* [PROBLEM STATEMENT]
Please transcribe the data exactly as shown, skipping the images.
GIVEN ENTRIES START
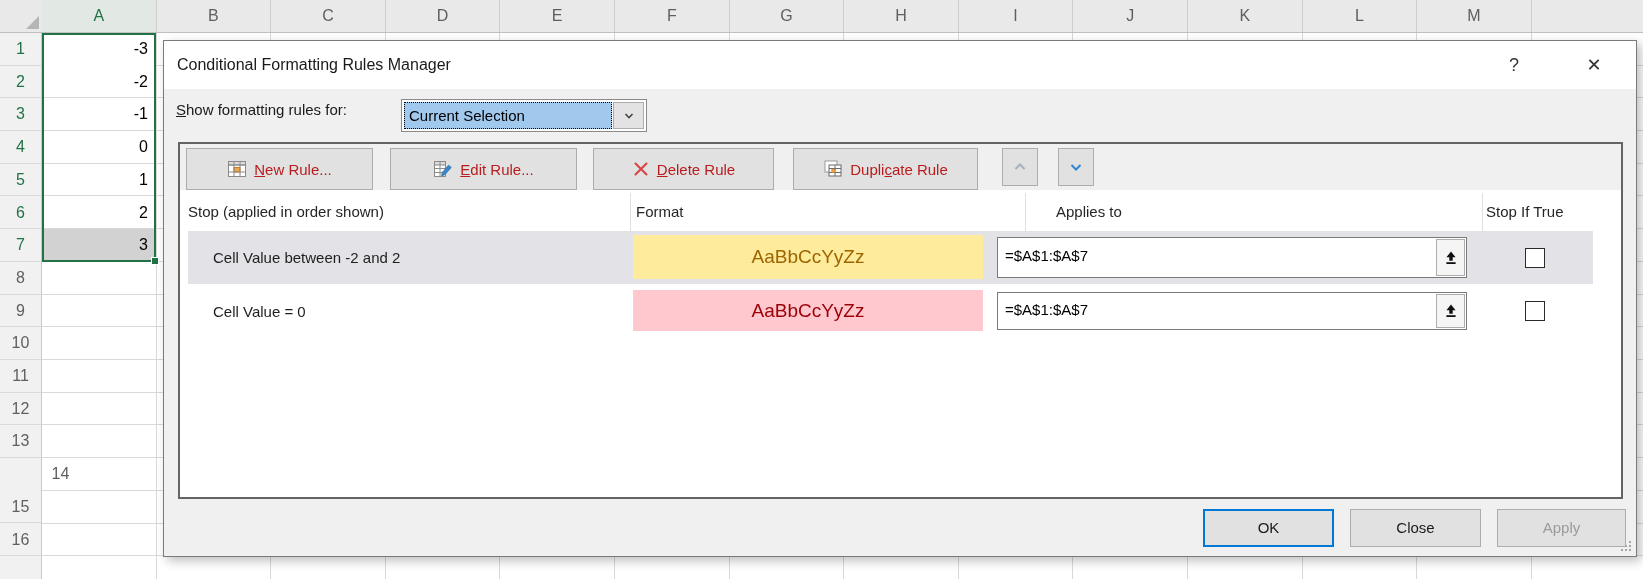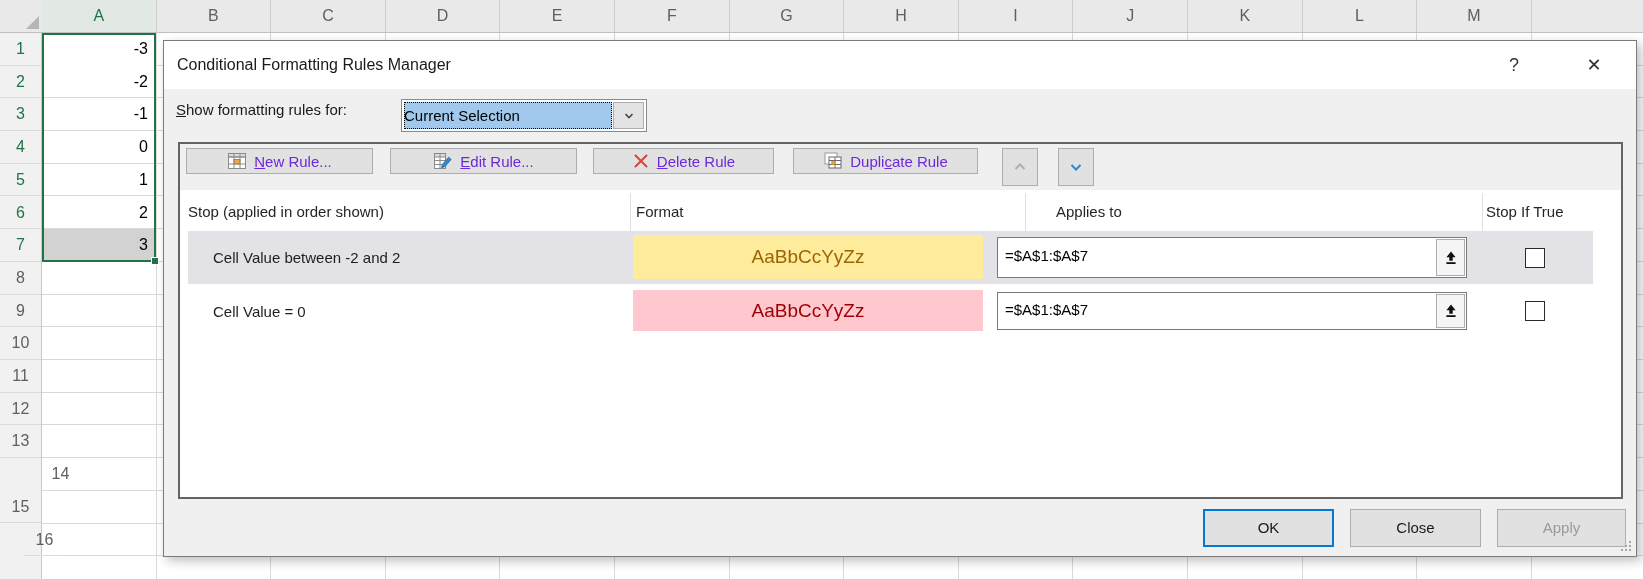--- a/index.html
+++ b/index.html
@@ -26,27 +26,27 @@
   .dialog{position:absolute;left:163px;top:40px;width:1474px;height:517px;background:#F0F0F0;
     border:1px solid #7a7a7a;box-sizing:border-box;box-shadow:4px 4px 10px rgba(0,0,0,.25);}
   .titlebar{position:absolute;left:0;top:0;right:0;height:48px;background:#fff;}
   .title{position:absolute;left:13px;top:0;height:48px;line-height:48px;font-size:16px;color:#1a1a1a;}
   .sysbtn{position:absolute;top:0;height:48px;line-height:48px;text-align:center;font-size:18px;color:#333;cursor:default;}
   .help-btn{left:1320px;width:60px;}
   .close-btn{left:1400px;width:60px;}
   .sfr-label{position:absolute;left:12px;top:60px;font-size:15px;color:#1a1a1a;}
   .combo{position:absolute;left:237px;top:58px;width:246px;height:33px;background:#fff;border:1px solid #8a8a8a;box-sizing:border-box;}
   .combo-sel{position:absolute;left:2px;top:2px;bottom:2px;right:34px;background:#A1C9EE;outline:1px dotted #000;outline-offset:-1px;
-    font-size:15px;color:#000;line-height:27px;white-space:nowrap;overflow:hidden;}
+    font-size:15px;color:#000;line-height:27px;padding-left:5px;white-space:nowrap;overflow:hidden;}
   .combo-arrow{position:absolute;right:2px;top:2px;bottom:2px;width:31px;background:#E3E3E3;border:1px solid #ADADAD;box-sizing:border-box;
     display:flex;align-items:center;justify-content:center;}
   .frame{position:absolute;left:14px;top:101px;width:1445px;height:357px;background:#fff;border:2px solid #646464;box-sizing:border-box;}
   .tb-strip{position:absolute;left:0;top:0;right:0;height:46px;background:#F0F0F0;}
-  .tb-btn{position:absolute;top:4px;height:26px;background:#E1E1E1;border:1px solid #ADADAD;box-sizing:border-box;
-    display:flex;align-items:center;justify-content:center;gap:7px;font-size:15px;color:#6d28d9;cursor:default;}
+  .tb-btn{position:absolute;top:4px;height:42px;background:#E1E1E1;border:1px solid #ADADAD;box-sizing:border-box;
+    display:flex;align-items:center;justify-content:center;gap:7px;font-size:15px;color:#b91c1c;cursor:default;}
   .mv-btn{position:absolute;top:4px;width:36px;height:38px;background:#E1E1E1;border:1px solid #ADADAD;box-sizing:border-box;
     display:flex;align-items:center;justify-content:center;}
   .list-head{position:absolute;left:0;top:46px;right:0;height:43px;background:#fff;}
   .head-label{position:absolute;top:0;height:43px;line-height:43px;font-size:15px;color:#262626;white-space:nowrap;}
   .vsep{position:absolute;top:3px;height:38px;width:1px;background:#E0E0E0;}
   .rule-row{position:absolute;left:8px;width:1405px;}
   .rule-row.sel{background:#E2E2E7;}
   .rule-name{position:absolute;left:25px;top:0;bottom:0;display:flex;align-items:center;font-size:15px;color:#1e1e1e;white-space:nowrap;}
   .swatch{position:absolute;left:445px;width:350px;display:flex;align-items:center;justify-content:center;font-size:19px;}
   .ref-field{position:absolute;left:809px;width:470px;background:#fff;border:1px solid #7a7a7a;box-sizing:border-box;}
@@ -97,21 +97,21 @@
       <div class="rowh sel" style="top: 196.5px; height: 32.7px; line-height: 32.7px;">6</div>
       <div class="rowh sel" style="top: 229.2px; height: 32.7px; line-height: 32.7px;">7</div>
       <div class="rowh" style="top: 261.9px; height: 32.7px; line-height: 32.7px;">8</div>
       <div class="rowh" style="top: 294.6px; height: 32.7px; line-height: 32.7px;">9</div>
       <div class="rowh" style="top: 327.3px; height: 32.7px; line-height: 32.7px;">10</div>
       <div class="rowh" style="top: 360px; height: 32.7px; line-height: 32.7px;">11</div>
       <div class="rowh" style="top: 392.7px; height: 32.7px; line-height: 32.7px;">12</div>
       <div class="rowh" style="top: 425.4px; height: 32.7px; line-height: 32.7px;">13</div>
       <div class="rowh" style="top: 458.1px; height: 32.7px; line-height: 32.7px; margin-left: 40px;">14</div>
       <div class="rowh" style="top: 490.8px; height: 32.7px; line-height: 32.7px;">15</div>
-      <div class="rowh" style="top: 523.5px; height: 32.7px; line-height: 32.7px; margin-left: 24px;">16</div>
+      <div class="rowh" style="top: 523.5px; height: 32.7px; line-height: 32.7px;">16</div>
     </div>
   <div id="acells">
       <div class="acell active" style="top: 33px; height: 32.7px; line-height: 32.7px;">-3</div>
       <div class="acell formatted" style="top: 65.7px; height: 32.7px; line-height: 32.7px;">-2</div>
       <div class="acell formatted" style="top: 98.4px; height: 32.7px; line-height: 32.7px;">-1</div>
       <div class="acell formatted" style="top: 131.1px; height: 32.7px; line-height: 32.7px;">0</div>
       <div class="acell formatted" style="top: 163.8px; height: 32.7px; line-height: 32.7px;">1</div>
       <div class="acell formatted" style="top: 196.5px; height: 32.7px; line-height: 32.7px;">2</div>
       <div class="acell graysel" style="top: 229.2px; height: 32.7px; line-height: 32.7px;">3</div>
     </div>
GIVEN ENTRIES END
* [TASK RESULT]
--- a/index.html
+++ b/index.html
@@ -26,27 +26,27 @@
   .dialog{position:absolute;left:163px;top:40px;width:1474px;height:517px;background:#F0F0F0;
     border:1px solid #7a7a7a;box-sizing:border-box;box-shadow:4px 4px 10px rgba(0,0,0,.25);}
   .titlebar{position:absolute;left:0;top:0;right:0;height:48px;background:#fff;}
   .title{position:absolute;left:13px;top:0;height:48px;line-height:48px;font-size:16px;color:#1a1a1a;}
   .sysbtn{position:absolute;top:0;height:48px;line-height:48px;text-align:center;font-size:18px;color:#333;cursor:default;}
   .help-btn{left:1320px;width:60px;}
   .close-btn{left:1400px;width:60px;}
   .sfr-label{position:absolute;left:12px;top:60px;font-size:15px;color:#1a1a1a;}
   .combo{position:absolute;left:237px;top:58px;width:246px;height:33px;background:#fff;border:1px solid #8a8a8a;box-sizing:border-box;}
   .combo-sel{position:absolute;left:2px;top:2px;bottom:2px;right:34px;background:#A1C9EE;outline:1px dotted #000;outline-offset:-1px;
-    font-size:15px;color:#000;line-height:27px;white-space:nowrap;overflow:hidden;}
+    font-size:15px;color:#000;line-height:27px;padding-left:5px;white-space:nowrap;overflow:hidden;}
   .combo-arrow{position:absolute;right:2px;top:2px;bottom:2px;width:31px;background:#E3E3E3;border:1px solid #ADADAD;box-sizing:border-box;
     display:flex;align-items:center;justify-content:center;}
   .frame{position:absolute;left:14px;top:101px;width:1445px;height:357px;background:#fff;border:2px solid #646464;box-sizing:border-box;}
   .tb-strip{position:absolute;left:0;top:0;right:0;height:46px;background:#F0F0F0;}
-  .tb-btn{position:absolute;top:4px;height:26px;background:#E1E1E1;border:1px solid #ADADAD;box-sizing:border-box;
-    display:flex;align-items:center;justify-content:center;gap:7px;font-size:15px;color:#6d28d9;cursor:default;}
+  .tb-btn{position:absolute;top:4px;height:42px;background:#E1E1E1;border:1px solid #ADADAD;box-sizing:border-box;
+    display:flex;align-items:center;justify-content:center;gap:7px;font-size:15px;color:#b91c1c;cursor:default;}
   .mv-btn{position:absolute;top:4px;width:36px;height:38px;background:#E1E1E1;border:1px solid #ADADAD;box-sizing:border-box;
     display:flex;align-items:center;justify-content:center;}
   .list-head{position:absolute;left:0;top:46px;right:0;height:43px;background:#fff;}
   .head-label{position:absolute;top:0;height:43px;line-height:43px;font-size:15px;color:#262626;white-space:nowrap;}
   .vsep{position:absolute;top:3px;height:38px;width:1px;background:#E0E0E0;}
   .rule-row{position:absolute;left:8px;width:1405px;}
   .rule-row.sel{background:#E2E2E7;}
   .rule-name{position:absolute;left:25px;top:0;bottom:0;display:flex;align-items:center;font-size:15px;color:#1e1e1e;white-space:nowrap;}
   .swatch{position:absolute;left:445px;width:350px;display:flex;align-items:center;justify-content:center;font-size:19px;}
   .ref-field{position:absolute;left:809px;width:470px;background:#fff;border:1px solid #7a7a7a;box-sizing:border-box;}
@@ -97,21 +97,21 @@
       <div class="rowh sel" style="top: 196.5px; height: 32.7px; line-height: 32.7px;">6</div>
       <div class="rowh sel" style="top: 229.2px; height: 32.7px; line-height: 32.7px;">7</div>
       <div class="rowh" style="top: 261.9px; height: 32.7px; line-height: 32.7px;">8</div>
       <div class="rowh" style="top: 294.6px; height: 32.7px; line-height: 32.7px;">9</div>
       <div class="rowh" style="top: 327.3px; height: 32.7px; line-height: 32.7px;">10</div>
       <div class="rowh" style="top: 360px; height: 32.7px; line-height: 32.7px;">11</div>
       <div class="rowh" style="top: 392.7px; height: 32.7px; line-height: 32.7px;">12</div>
       <div class="rowh" style="top: 425.4px; height: 32.7px; line-height: 32.7px;">13</div>
       <div class="rowh" style="top: 458.1px; height: 32.7px; line-height: 32.7px; margin-left: 40px;">14</div>
       <div class="rowh" style="top: 490.8px; height: 32.7px; line-height: 32.7px;">15</div>
-      <div class="rowh" style="top: 523.5px; height: 32.7px; line-height: 32.7px; margin-left: 24px;">16</div>
+      <div class="rowh" style="top: 523.5px; height: 32.7px; line-height: 32.7px;">16</div>
     </div>
   <div id="acells">
       <div class="acell active" style="top: 33px; height: 32.7px; line-height: 32.7px;">-3</div>
       <div class="acell formatted" style="top: 65.7px; height: 32.7px; line-height: 32.7px;">-2</div>
       <div class="acell formatted" style="top: 98.4px; height: 32.7px; line-height: 32.7px;">-1</div>
       <div class="acell formatted" style="top: 131.1px; height: 32.7px; line-height: 32.7px;">0</div>
       <div class="acell formatted" style="top: 163.8px; height: 32.7px; line-height: 32.7px;">1</div>
       <div class="acell formatted" style="top: 196.5px; height: 32.7px; line-height: 32.7px;">2</div>
       <div class="acell graysel" style="top: 229.2px; height: 32.7px; line-height: 32.7px;">3</div>
     </div>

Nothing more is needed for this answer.